Brief:
Write out, as an exact transcription, the line that has "subtotal: 8658.20 -> 8298.24" and each line after it through the end of the data below.

((

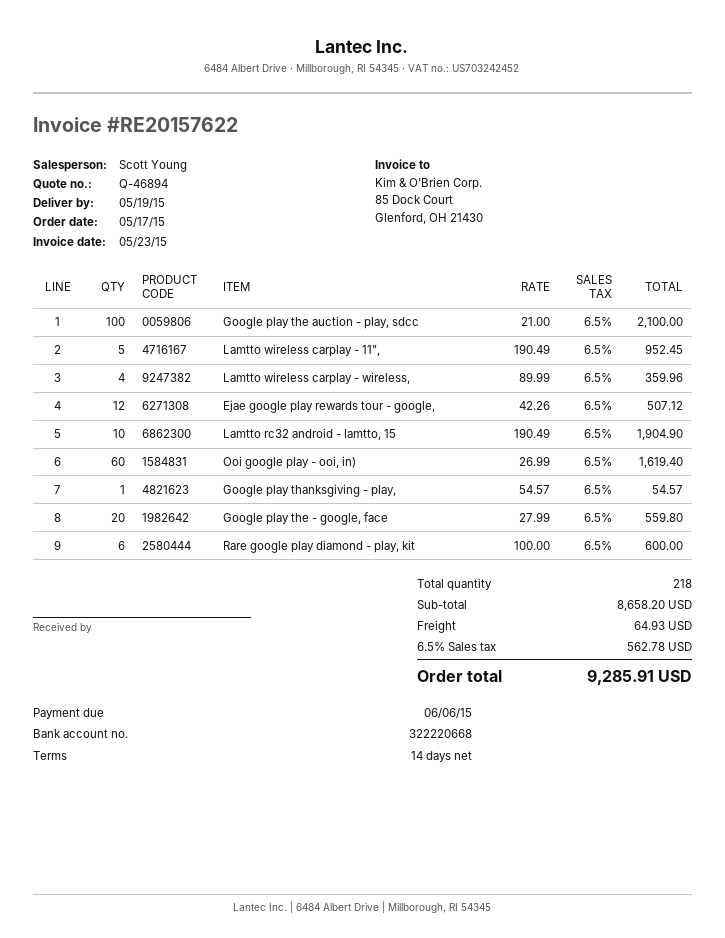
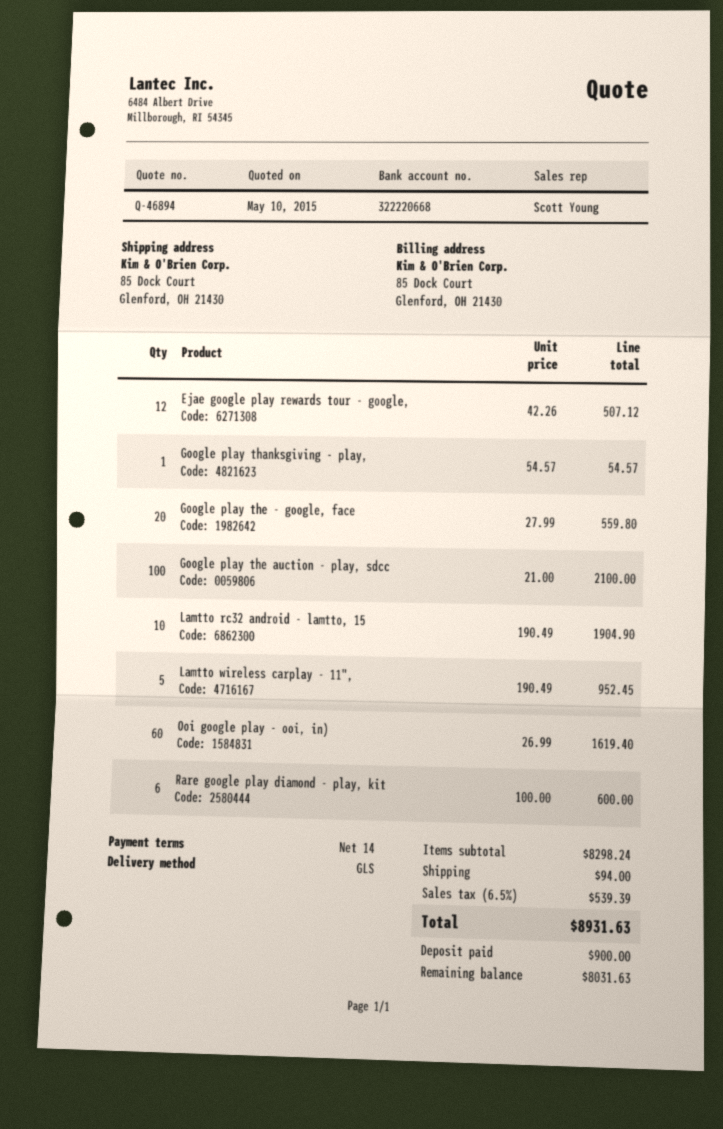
Lamtto wireless carplay - wireless,: 4 x 89.99 = 359.96 -> none
subtotal: 8658.20 -> 8298.24
shipping: 64.93 -> 94.00
tax: 6.5% = 562.78 -> 6.5% = 539.39
total: 9285.91 -> 8931.63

))

Response area:
subtotal: 8658.20 -> 8298.24
shipping: 64.93 -> 94.00
tax: 6.5% = 562.78 -> 6.5% = 539.39
total: 9285.91 -> 8931.63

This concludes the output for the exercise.